First of all, how are you and your family doing in these COVID-19 times?
Ben Robinson: I am fortunate that none of my family have been badly affected by Covid apart from the inconvenience of lockdowns, isolation, and quarantine. My mother lives alone and is a very sociable person, but she has a garden to tend to and has been busy clearing the loft and sorting through her life’s collection of artifacts!
Tell us about you, your career, how you founded Exeo Energy.
Ben Robinson: I am a qualified industrial designer that started in the renewable energy sector in 1999 following my degree as a trainee for Dulas Ltd for the solar international team, initially producing technical drawings for off-grid solar solutions around the world, including vaccine & blood refrigeration, telecoms, and borehole water pumping. I soon joined the marketing team as Marketing Manager and then eventually the solar UK team as Sales Manager. We installed the first domestic grid-connected PV system in the UK (amongst others), providing generation data to the DTI to prove the viability of solar PV in the UK. We then secured framework supplier status for phase two of The Low Carbon Building Programme and delivered many MWp of solar PV, solar thermal, and small-scale wind via our network of installers under the brand The Low Carbon Partnership. The solar UK team then grew rapidly following the introduction of the Feed-in Tariff splitting into a wholesale and a projects team. I worked up to Director level, and we won numerous awards and major contracts during that time, including The Queens Award for Enterprise in 2004, Renewable Energy Installer of the Year in 2009, and I personally secured a £4.3m PV installation contract to deliver solar PV across social housing in the southeast of England. After 13 years at Dulas, I became the Business Development Manager at BayWa re Solar Systems, the large German PLC that we divested the solar wholesale business to in 2011. After 6 years at BayWa re and the passing of my father in September 2017, I took some time out in the Alps before returning and joining Exeo Energy and Cambridge Solar as a Director. I have various additional businesses that I am also involved in, including the food security companies set up by my father (1 x NGO in Uganda, 1 x CIC and 1 x Ltd company based in Aberystwyth) and coastal group holiday accommodation, wedding venue, studio, workshops, and boatyard, etc. in mid and northwest Wales.
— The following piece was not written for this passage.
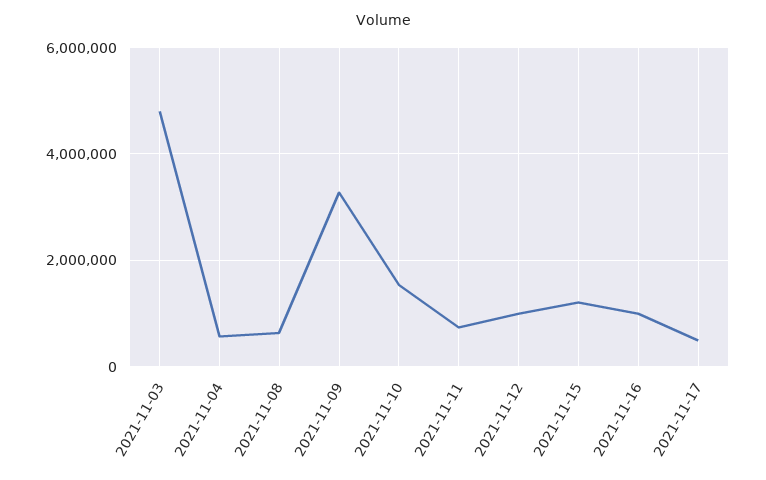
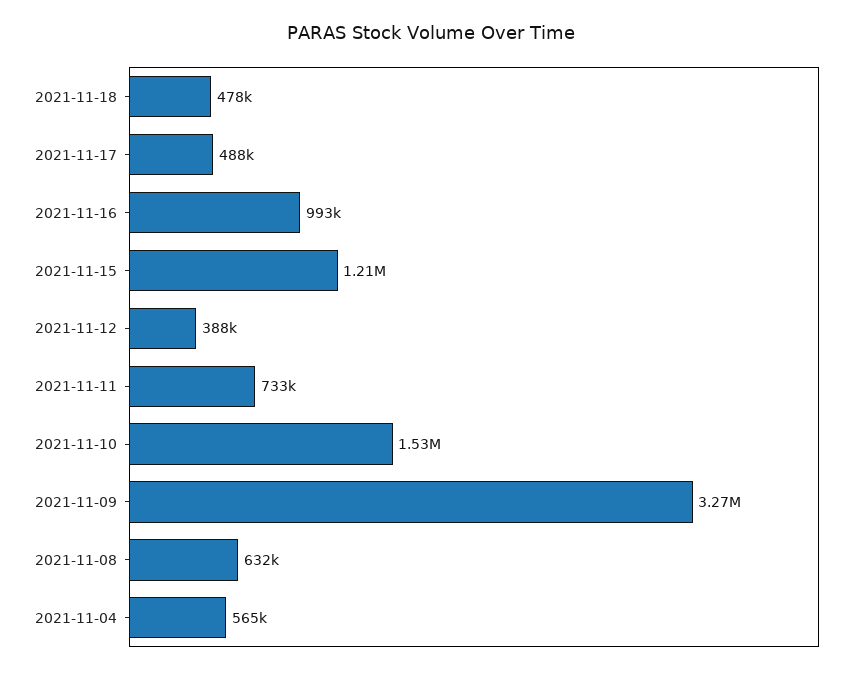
2021-11-03: 4800000 -> none
2021-11-12: 1000000 -> 388000
2021-11-18: none -> 478000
How does Exeo Energy innovate?
Ben Robinson: We are constantly developing internal solutions for quality management and continuous improvement. From an administration perspective, we are always introducing new internal processes and software systems to improve efficiency across all areas of the business. We have developed tools and are always updating their functionality, such as a site survey form that is completed whilst on site that then sends and records the data to the cloud so that it can then be easily imported to our proposal tools, which will automatically send that data from a spreadsheet to a word document.
How the coronavirus pandemic affects your business, and how are you coping?
Ben Robinson: During the initial lockdown, we were unable to enter homes, work on building sites or undertake site visits, etc., so we had to furlough staff and move installation dates. It was difficult to know how things were going to develop, so we assumed the worst and made the most of any financial assistance available. It seems that people are now thinking about solar more, having perhaps done all other DIY projects and seen how much power they use by working from home.
Did you have to make difficult choices, and what are the lessons learned?
Ben Robinson: Our business model means that staff can work from home easily, and as we use long-standing sub-contractors as well as internal staff, we are able to reduce or increase the workforce very easily. This was invaluable during the pandemic, and we are set up in this way due to the requirement to be able to expand and contract thanks to the volatility of the renewable energy markets with Feed-in Tariff and government policies changing as soon as a new party is in power, etc.
What specific tools, software, and management skills are you using to navigate this crisis?
Ben Robinson: We have a bespoke cloud-based CRM system that is designed around our activities where all staff have visibility of enquiries and projects very quickly wherever they are. We have eventually settled with Microsoft Teams as our internal (and often external) communication platform and use specific industry design tools for designing appropriate systems. We have inevitably used video calling apps such as WhatsApp, Teams, Zoom, etc., to ensure good communication and maintain contact with customers.
Who are your competitors? And how do you plan to stay in the game?
Ben Robinson: We compete against larger national providers (including some of the big 6 energy companies) as well as more regional installers. Other companies often offer all renewable technologies, whereas we specialize in solar PV, battery storage, and then complimentary EV chargers. We have been in the game for 7 years. We aim to stay in it by continuing to undertake high-quality installations with a high degree of technical expertise and excellent customer service.
Your final thoughts?
Ben Robinson: The pandemic is another obstacle that has been thrown in front of us during our business journey that we have had to circumvent, but similarly to the government decisions to remove incentives or change particular policies put in place to encourage renewables, we have always had to deal with difficult market forces and are therefore adept in dealing with such situations. Those that get their head down, are nimble enough to adapt to the changing market, and manage to work through these difficult times will come out of the other side stronger and in a better position.